Project Details
Differentiable Alignment Techniques for Music Information Retrieval
Applicant
Professor Dr. Meinard Müller
Subject Area
Image and Language Processing, Computer Graphics and Visualisation, Human Computer Interaction, Ubiquitous and Wearable Computing
Term
since 2023
Project identifier
Deutsche Forschungsgemeinschaft (DFG) - Project number 521420645
The research field known as Music Information Retrieval (MIR) aims to develop computational tools that allow users to find, organize, analyze, and interact with music in all its different forms and facets. From a multimedia perspective, music is a challenging domain due to the many time-dependent musical concepts such as melody, harmony, pitch and instrumentation activity, loudness, rhythm, and lyrics.
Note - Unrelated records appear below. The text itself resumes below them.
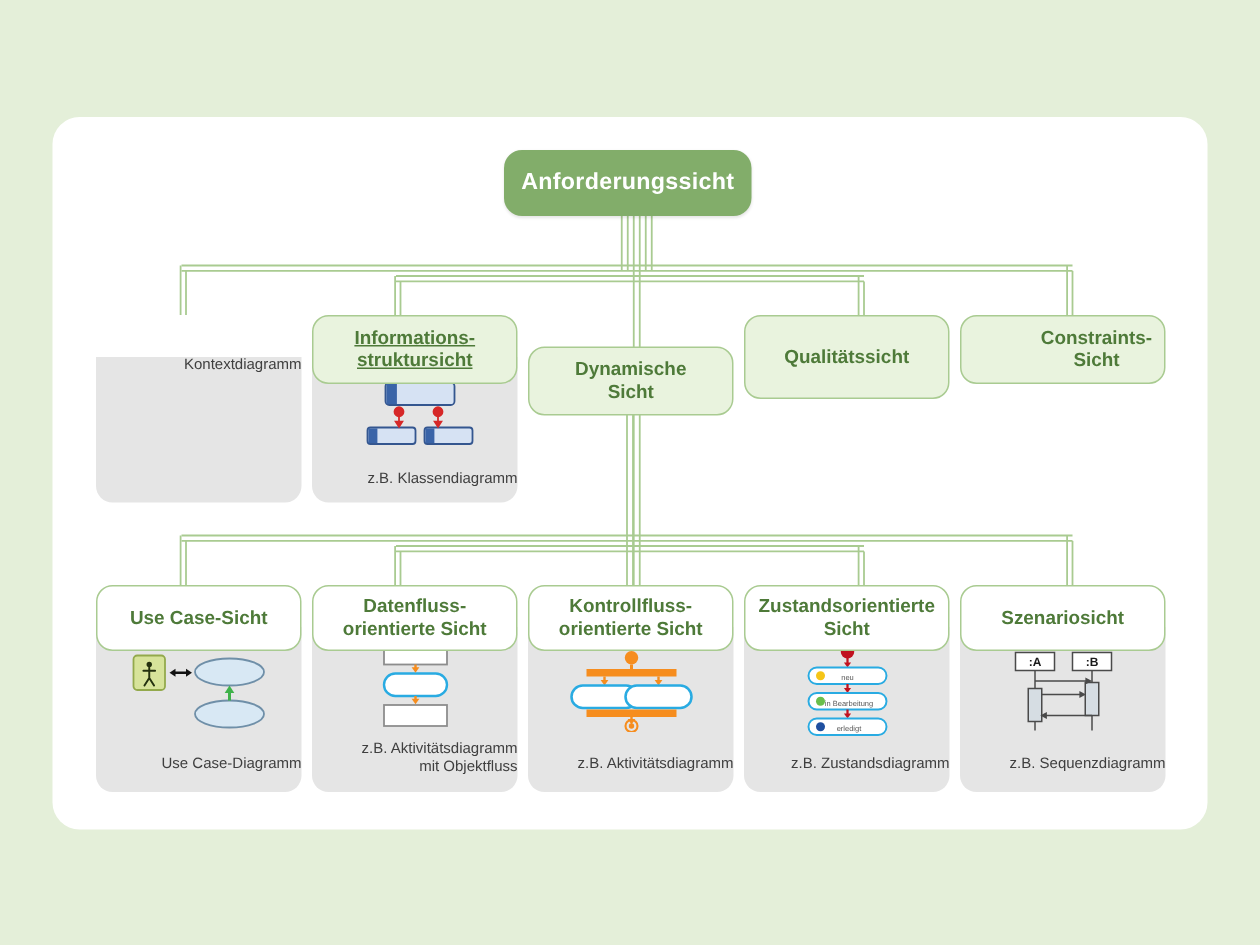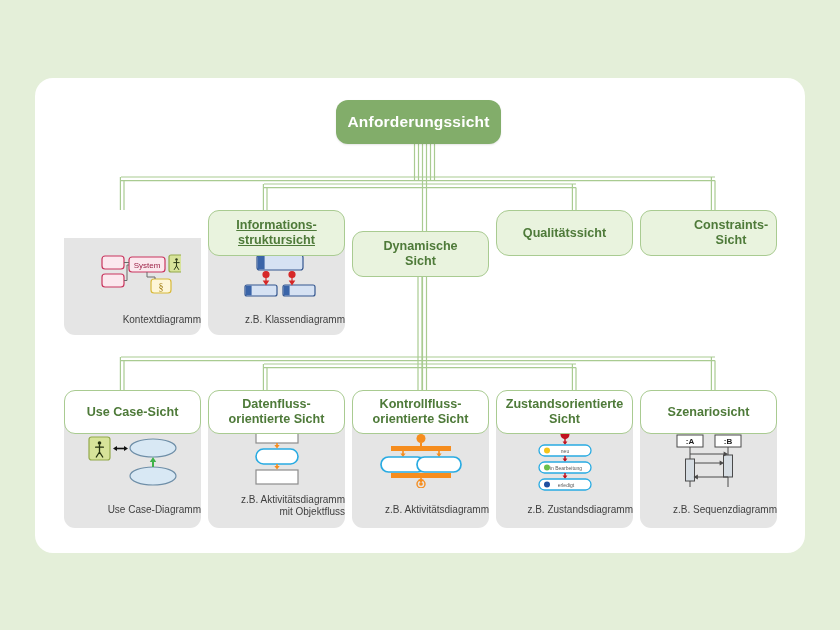--- a/index.html
+++ b/index.html
@@ -108,40 +108,20 @@
       <path d="M422,256 L422,390"></path>
     </g>
   </svg>
 
   <div class="root">
     <span>Anforderungssicht</span>
   </div>
 
   <div class="vbox" style="left:64px;top:210px;width:137px;height:125px;">
     <div class="vbody" style="top:28px;height:97px;">
-      <div class="icon-wrap">
-        <svg width="96" height="46" viewBox="0 0 96 46" xmlns="http://www.w3.org/2000/svg">
-          <rect x="17" y="3" width="22" height="13" rx="3" fill="#fbe8ee" stroke="#c9355e" stroke-width="1.2"></rect>
-          <rect x="17" y="21" width="22" height="13" rx="3" fill="#fbe8ee" stroke="#c9355e" stroke-width="1.2"></rect>
-          <rect x="44" y="4" width="36" height="15" rx="3" fill="#fbe8ee" stroke="#c9355e" stroke-width="1.2"></rect>
-          <text x="62" y="15" font-family="Liberation Sans, sans-serif" font-size="8" fill="#9c2046" text-anchor="middle">System</text>
-          <rect x="66" y="26" width="20" height="14" rx="3" fill="#fdf6d8" stroke="#d8b93a" stroke-width="1.2"></rect>
-          <text x="76" y="37" font-family="Liberation Serif, serif" font-size="10" fill="#a07c10" text-anchor="middle">§</text>
-          <rect x="84" y="2" width="15" height="17" rx="2" fill="#d7e39a" stroke="#93a94c" stroke-width="1.2"></rect>
-          <g stroke="#2d3b18" stroke-width="1" stroke-linecap="round">
-            <circle cx="91.5" cy="6.5" r="1.2" fill="#2d3b18" stroke="none"></circle>
-            <path d="M91.5,8 L91.5,13 M88.8,9.6 L94.2,9.6 M91.5,13 L89.3,16.5 M91.5,13 L93.7,16.5"></path>
-          </g>
-          <g stroke="#6b6b6b" stroke-width="1" fill="none">
-            <path d="M39,9.5 L44,9.5"></path>
-            <path d="M39,27.5 L42,27.5 L42,12 L44,12"></path>
-            <path d="M62,19 L62,24 L70,24 L70,26"></path>
-          </g>
-        </svg>
-      </div>
       <div class="vcap" style="padding-bottom:9px;">Kontextdiagramm</div>
     </div>
   </div>
 
   <div class="vbox" style="left:208px;top:210px;width:137px;height:125px;">
     <div class="vbody" style="top:28px;height:97px;">
       <div class="icon-wrap">
         <svg width="88" height="48" viewBox="0 0 88 48" xmlns="http://www.w3.org/2000/svg">
           <rect x="24" y="3" width="46" height="15" rx="2.5" fill="#d6e2f3" stroke="#34568f" stroke-width="1.2"></rect>
           <rect x="24.6" y="3.6" width="7" height="13.8" fill="#3a64a8"></rect>
@@ -168,21 +148,21 @@
   </div>
 
   <div class="vbox label-only" style="left:352px;top:210px;width:137px;height:46px;margin-top:21px;">
     <div class="vhead tint" style="width:137px;height:46px;">
       <span style="white-space:pre-line;">Dynamische
 Sicht</span>
     </div>
   </div>
 
   <div class="vbox label-only" style="left:496px;top:210px;width:137px;height:46px;">
-    <div class="vhead tint" style="width:137px;height:46px;border-radius:13px;">
+    <div class="vhead tint" style="width:137px;height:56px;">
       <span style="white-space:pre-line;">Qualitätssicht</span>
     </div>
   </div>
 
   <div class="vbox label-only" style="left:640px;top:210px;width:137px;height:46px;">
     <div class="vhead tint" style="width:137px;height:46px;padding-left:45px;">
       <span style="white-space:pre-line;">Constraints-Sicht</span>
     </div>
   </div>
 

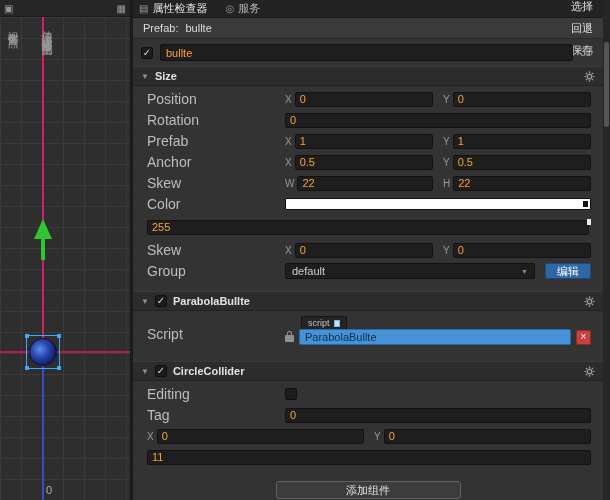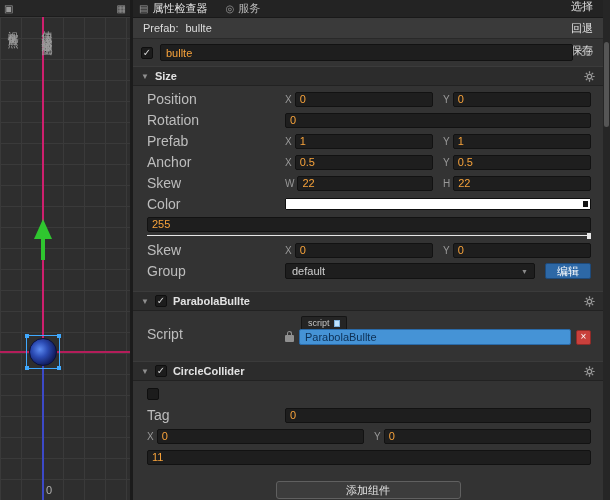--- a/index.html
+++ b/index.html
@@ -105,21 +105,21 @@
   .ninput {
     width:100%; min-width:0; height:15px; background:#1e1e1e; border:1px solid #121212;
     border-radius:2px; color:#f8a33b; font-size:11px; padding:0 4px; font-family:inherit;
   }
   .wide { flex:1; }
 
   .colorbar { flex:1; height:12px; background:#ffffff; border:1px solid #0f0f0f; border-radius:1px; position:relative; cursor:pointer; }
   .colorbar::after { content:""; position:absolute; right:2px; top:2px; bottom:2px; width:5px; background:#141414; }
 
   .op-row { height:24px; }
-  .op-wrap { flex:1; display:flex; flex-direction:column; gap:2px; min-width:0; }
+  .op-wrap { flex:1; display:flex; flex-direction:row; gap:2px; min-width:0; }
   .op-slider { position:relative; height:4px; cursor:pointer; }
   .op-track { position:absolute; left:0; right:0; top:1px; height:1px; background:#e8e8e8; }
   .op-handle { position:absolute; right:0; top:-1px; width:4px; height:6px; background:#e8e8e8; }
 
   .dropdown {
     flex:1; height:16px; background:#1e1e1e; border:1px solid #121212; border-radius:2px;
     color:#cfcfcf; font-size:11px; display:flex; align-items:center; padding:0 6px; cursor:pointer; min-width:0;
   }
   .dd-caret { margin-left:auto; color:#8a8a8a; font-size:7px; }
   .edit-btn {
@@ -400,20 +400,21 @@
                 <g stroke="#999" stroke-width="1.8" fill="none">
                   <circle cx="8" cy="8" r="3.2"></circle>
                   <path d="M8 0.5v3M8 12.5v3M0.5 8h3M12.5 8h3M2.7 2.7l2.1 2.1M11.2 11.2l2.1 2.1M13.3 2.7l-2.1 2.1M4.8 11.2l-2.1 2.1"></path>
                 </g>
               </svg>
           </span>
         </div>
         <div class="sec-body">
 
           <div class="row">
+            <span class="rlabel">Editing</span>
             <div class="controls">
               <span class="checkbox"></span>
             </div>
           </div>
 
           <div class="row">
             <span class="rlabel">Tag</span>
             <div class="controls">
               <input class="ninput wide" value="0" style="">
             </div>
Given data-driven deep learning approaches to capture these concepts, one typically requires fine-grained target annotations that reflect the local properties of the underlying music recordings. However, such strongly aligned (frame-level) annotations are generally difficult to obtain or generate. Recent years have seen major advances in general time series analysis by developing differentiable alignment techniques that can be used in loss functions for deep learning pipelines. Since the alignment process can then be part of the differentiable model, such techniques make it possible to train a neural network based on weakly aligned target annotations where only global correspondences need to be known. In this project, our primary goal is to adapt, explore, and develop differentiable alignment techniques in the context of challenging music analysis and retrieval applications. Building upon recently proposed differentiable versions of dynamic time warping, we will systematically study efficiency and approximation properties from a theoretical and practical perspective. Furthermore, we will investigate the role of temporal constraints to better handle confounding factors and improve the explainability of models and learned representations. From an MIR perspective, we want to achieve substantial advances in analyzing music signals by exploiting weakly annotated training data. To this end, we will consider concrete MIR tasks with many yet unsolved problems, including multi-pitch estimation, cross-version music retrieval, and score-audio matching of musical patterns such as themes and leitmotifs. In summary, while making substantial progress for various MIR tasks, we want to gain a better understanding and advance research of modern alignment techniques using music as a challenging multimedia domain.
DFG Programme
Research Grants